米Appleは1月28日(現地時間)、ユーザー向けのプライバシーに関するホワイトペーパー「A Day in the Life of Your Data」(英語版のみ。リンク先はPDF)を公開した。
その中で、昨年のWWDCで予告した、アプリでのトラッキング許可申請の義務付けを「early spring(早春)」に開始すると発表した。
日本語版のプライバシーに関するページでは「まもなく」「2021年初めから」となっている。
この取り組みは、アプリが他社のアプリあるいはWebサイトでユーザーをトラッキングしたり、IDFA(Appleが端末にランダムに割り当てるID)にアクセスするためにはユーザーの許可を得ることを義務付けるというもの。ユーザーはポップアップする許諾申請カードでデータへのアクセスを拒否することもできる。拒否してもアプリは利用でき、その場合、アプリ側は本来の目的の1つであるユーザーデータの収集ができないままサービスを無償で提供することになる。
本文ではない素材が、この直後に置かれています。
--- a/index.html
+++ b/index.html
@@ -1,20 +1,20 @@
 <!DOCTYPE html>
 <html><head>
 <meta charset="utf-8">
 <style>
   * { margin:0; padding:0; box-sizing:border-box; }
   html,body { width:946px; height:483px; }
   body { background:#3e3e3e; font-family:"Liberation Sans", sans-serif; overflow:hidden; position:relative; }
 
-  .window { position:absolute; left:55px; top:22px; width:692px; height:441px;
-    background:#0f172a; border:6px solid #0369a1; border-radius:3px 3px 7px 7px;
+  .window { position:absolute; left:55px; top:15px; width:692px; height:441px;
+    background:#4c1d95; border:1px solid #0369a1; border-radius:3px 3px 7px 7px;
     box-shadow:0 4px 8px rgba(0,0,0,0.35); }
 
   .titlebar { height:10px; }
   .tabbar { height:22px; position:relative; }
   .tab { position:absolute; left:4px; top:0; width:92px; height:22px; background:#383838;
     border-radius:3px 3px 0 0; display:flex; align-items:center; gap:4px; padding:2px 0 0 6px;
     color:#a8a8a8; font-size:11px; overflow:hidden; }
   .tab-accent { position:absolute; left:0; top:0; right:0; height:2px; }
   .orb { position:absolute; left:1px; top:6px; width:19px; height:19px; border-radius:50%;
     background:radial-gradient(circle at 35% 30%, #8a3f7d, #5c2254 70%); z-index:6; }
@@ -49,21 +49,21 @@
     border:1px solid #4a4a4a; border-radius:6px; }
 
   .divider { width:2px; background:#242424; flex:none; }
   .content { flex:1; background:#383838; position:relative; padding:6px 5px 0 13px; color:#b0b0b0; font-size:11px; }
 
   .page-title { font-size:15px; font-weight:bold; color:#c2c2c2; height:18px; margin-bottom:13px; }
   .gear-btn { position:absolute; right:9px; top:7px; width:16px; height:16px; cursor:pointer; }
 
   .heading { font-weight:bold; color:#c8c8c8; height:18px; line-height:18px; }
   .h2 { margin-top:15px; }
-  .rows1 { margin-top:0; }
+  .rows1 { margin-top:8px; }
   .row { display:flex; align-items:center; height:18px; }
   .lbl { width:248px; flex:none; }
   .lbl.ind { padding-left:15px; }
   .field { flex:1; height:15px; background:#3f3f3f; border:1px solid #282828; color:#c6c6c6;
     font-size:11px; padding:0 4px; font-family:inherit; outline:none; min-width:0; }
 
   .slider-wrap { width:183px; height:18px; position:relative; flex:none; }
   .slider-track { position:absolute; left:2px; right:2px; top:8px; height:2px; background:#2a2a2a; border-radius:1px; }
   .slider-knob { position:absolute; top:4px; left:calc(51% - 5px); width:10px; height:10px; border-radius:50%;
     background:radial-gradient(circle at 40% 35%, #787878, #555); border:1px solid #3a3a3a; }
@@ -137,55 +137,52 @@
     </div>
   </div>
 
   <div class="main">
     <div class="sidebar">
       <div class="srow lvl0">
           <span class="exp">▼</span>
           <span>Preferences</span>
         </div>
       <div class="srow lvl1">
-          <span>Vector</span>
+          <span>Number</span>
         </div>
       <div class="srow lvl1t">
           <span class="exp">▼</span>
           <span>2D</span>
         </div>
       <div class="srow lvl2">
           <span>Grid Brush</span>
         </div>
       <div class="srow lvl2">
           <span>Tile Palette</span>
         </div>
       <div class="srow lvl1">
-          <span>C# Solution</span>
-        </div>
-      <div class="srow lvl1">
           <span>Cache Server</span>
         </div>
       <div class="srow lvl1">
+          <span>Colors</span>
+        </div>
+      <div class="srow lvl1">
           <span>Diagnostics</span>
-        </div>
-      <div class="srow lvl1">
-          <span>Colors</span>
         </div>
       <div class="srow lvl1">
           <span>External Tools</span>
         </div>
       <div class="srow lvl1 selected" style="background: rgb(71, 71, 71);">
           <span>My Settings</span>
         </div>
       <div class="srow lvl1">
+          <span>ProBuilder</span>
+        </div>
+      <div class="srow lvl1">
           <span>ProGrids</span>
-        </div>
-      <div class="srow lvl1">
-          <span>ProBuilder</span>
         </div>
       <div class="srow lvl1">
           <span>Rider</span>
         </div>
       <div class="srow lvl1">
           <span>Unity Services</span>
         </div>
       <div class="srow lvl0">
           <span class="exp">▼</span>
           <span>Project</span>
米Facebookは、この機能が有効になればターゲティング広告による収入がメインである中小の開発者への影響が大きいとしてAppleを非難している。直近の業績発表では、Facebook自身にも影響があると予測した。
GoogleアプリやGmail、GoogleマップなどのiOSアプリをApp Storeで提供している米Googleは、この機能が有効になっても、IDFAを使わないことによって自社アプリでは申請カードは表示されないと発表した。
Appleのティム・クックCEOは同日、EU主催のオンラインのデータ保護カンファレンスで基調講演を行い、Facebookの名前は出さなかったものの、可能な限り多くのユーザーデータを集めようとするビジネスモデルを非難した。「ビジネスがユーザーを誤解させ、データを悪用し、(トラッキングするしか)選択させないように構築されているなら、それはわれわれの称賛に値せず、改革すべきだ」と語り、「あまりにも多くの企業が、どうすれば逃げ切れるかと尋ねる。彼らは(この取り組みによって)どんな成果があるか尋ねるべきだ」とも語った。